Grateful thanks to Peter, Syd and Martin for taking the trouble to answer, but I seem to have given everyone the impression that I want to transform a TEI text containing <c> tags into another text, or even two other texts.  That wasn't what I had in mind at all.

What I envisage is inputting a text containing <c> tags to a TEI-aware indexing or concordancing program.  Xaira is a program of this type, but, when it is extracting indexing terms (tokenising), I haven't been able to make it handle the <c> tags in the way which I might expect "non-lexical characters" to be handled, even when it is informed that the text is TEI-conformant, not just XML-conformant.

Briefly, a concordancing program (for example), written in a programming language, will read a text, extracting each token (dropping non-lexical characters within it) and noting the token's offset within the text, and putting a record into a file, which is then sorted alphabetically on the tokens.  This sorted file is then read back, and for each record, we display the token (still without non-lexical characters) and, going back to the text, display a segment from around the offset (this time retaining the non-lexical characters).  The output is a concordance, not another XML version of the text.

Concordance programs, which have been around for many decades, routinely handle non-lexical characters, which they call "padding".  The OCP manual (1979) states concisely "padding letters will be printed but otherwise ignored".  With these concordance programs, for any character declared as padding (a hyphen, say), *every* occurrence of the character is so treated.

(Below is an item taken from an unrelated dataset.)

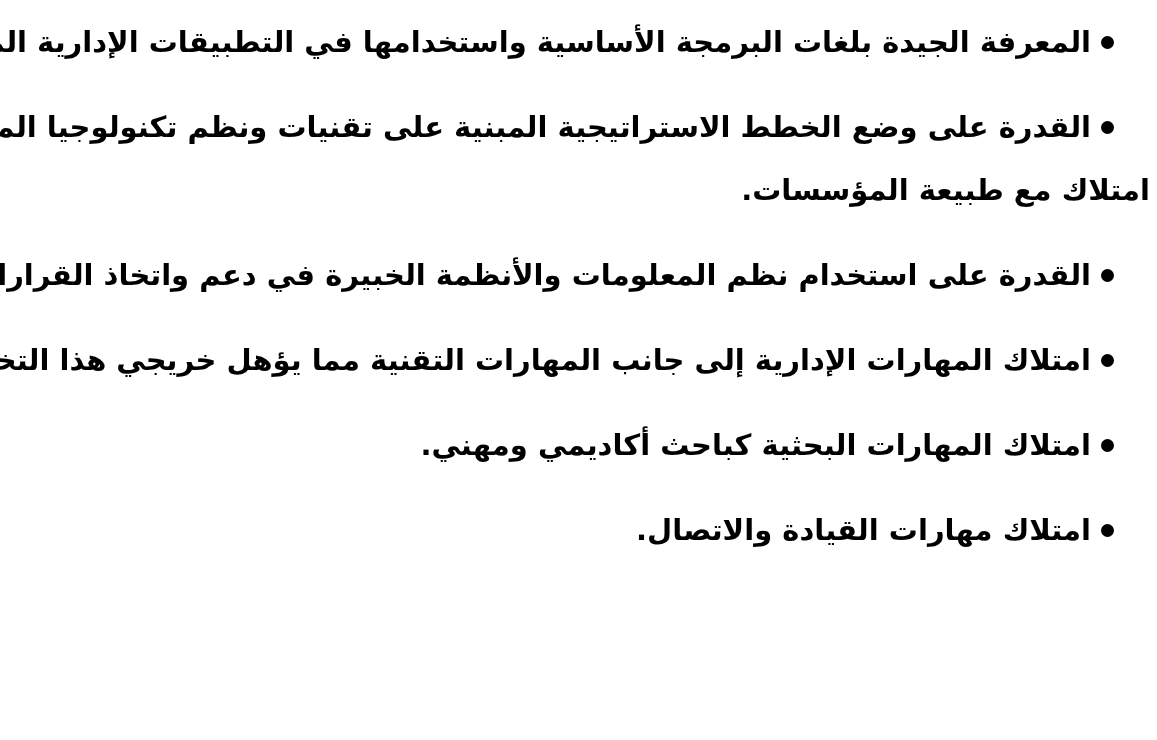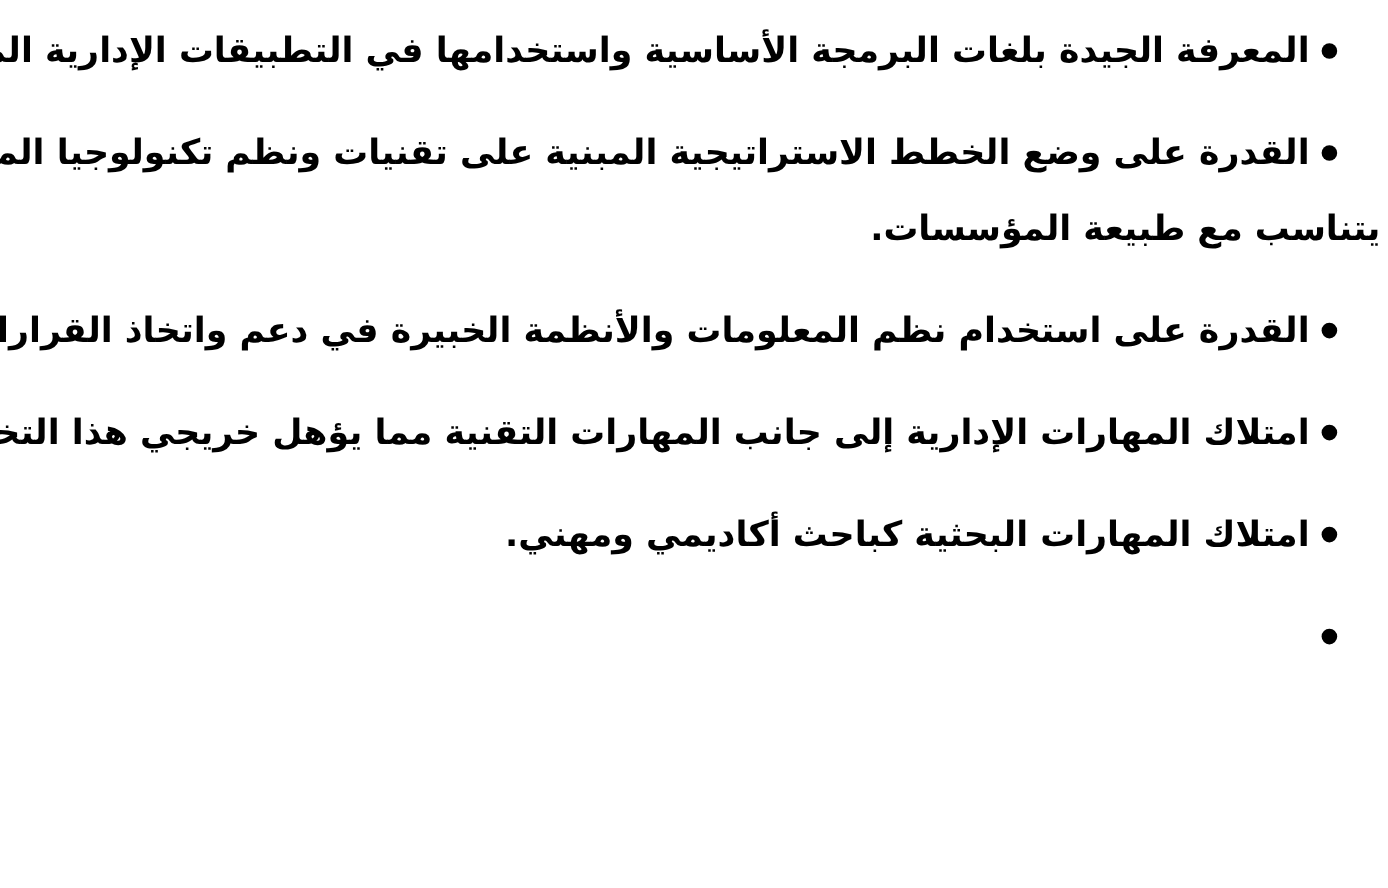"يتناسب مع طبيعة المؤسسات." span { text: يتناسب -> امتلاك }
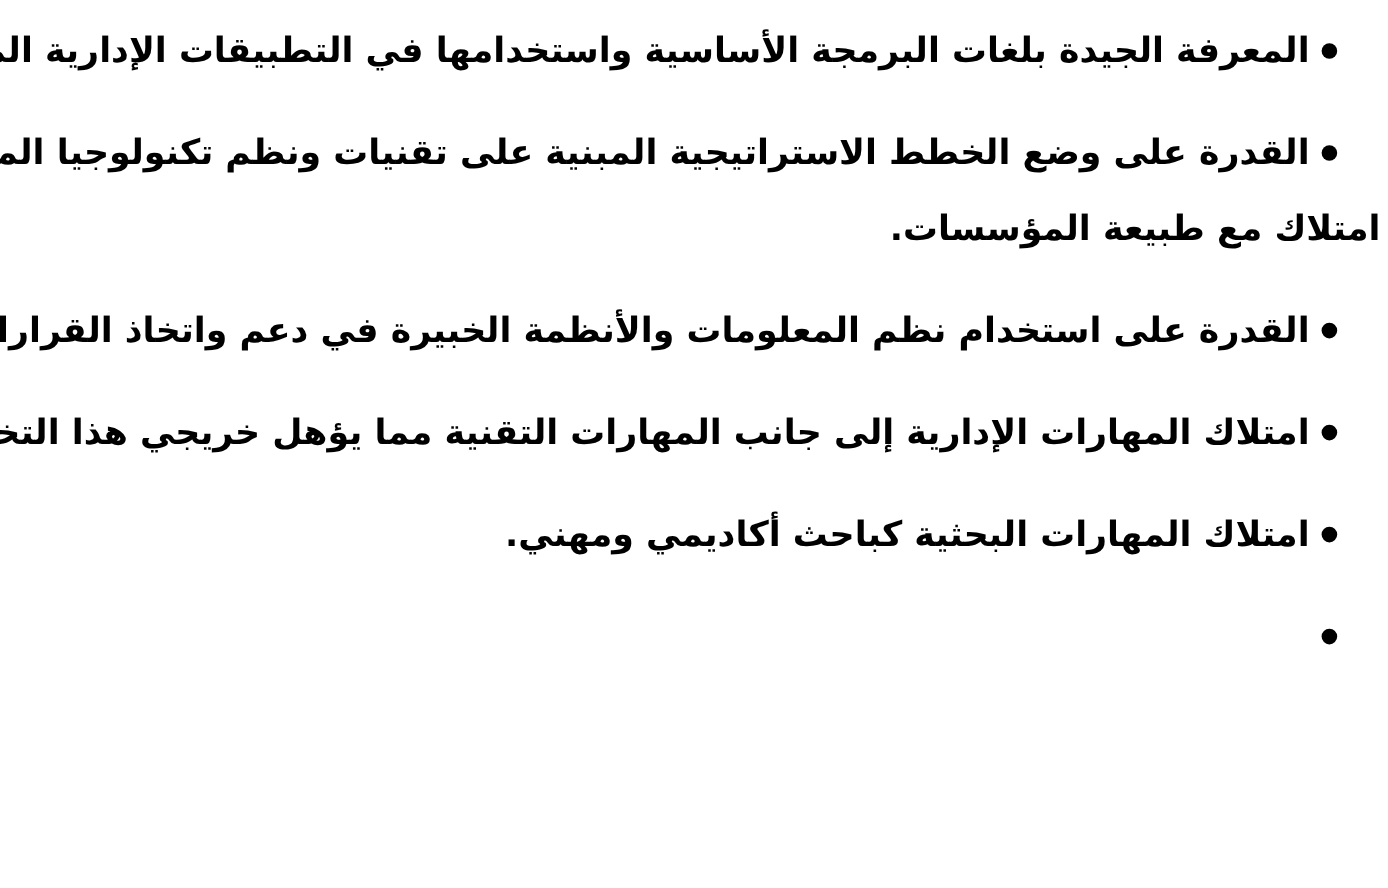"امتلاك مهارات القيادة والاتصال." span { html: none -> <span>امتلاك مهارات القيادة والاتصال.</span> }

With TEI markup, we can declare each instance of the character individually to be non-lexical or not, which is something I need to be able to do.  But few concordance programs can handle TEI markup, other than by stripping out the tags altogether.

A TEI-aware concordance program would do "the right thing" with every tag, including <c>.  If "non-lexical character" means anything, the right thing with <c> must be to omit or include the content depending on the operation.  Tokenisation demands omission, display of context demands inclusion, at different points in the concordancing or indexing process. 

The background to all this is that I have texts in non-TEI markup, and programs which index and retrieve them, an essential feature of which is to take account of non-lexical characters.  I was considering writing a conversion from my own markup to TEI, with the object of making the texts more widely usable.  But unless there is a TEI construct for non-lexical characters, and off-the-shelf TEI-aware programs for indexing, concording, etc. that implement it, not only outside <w> but also within <w>, there would be little point in such a markup conversion.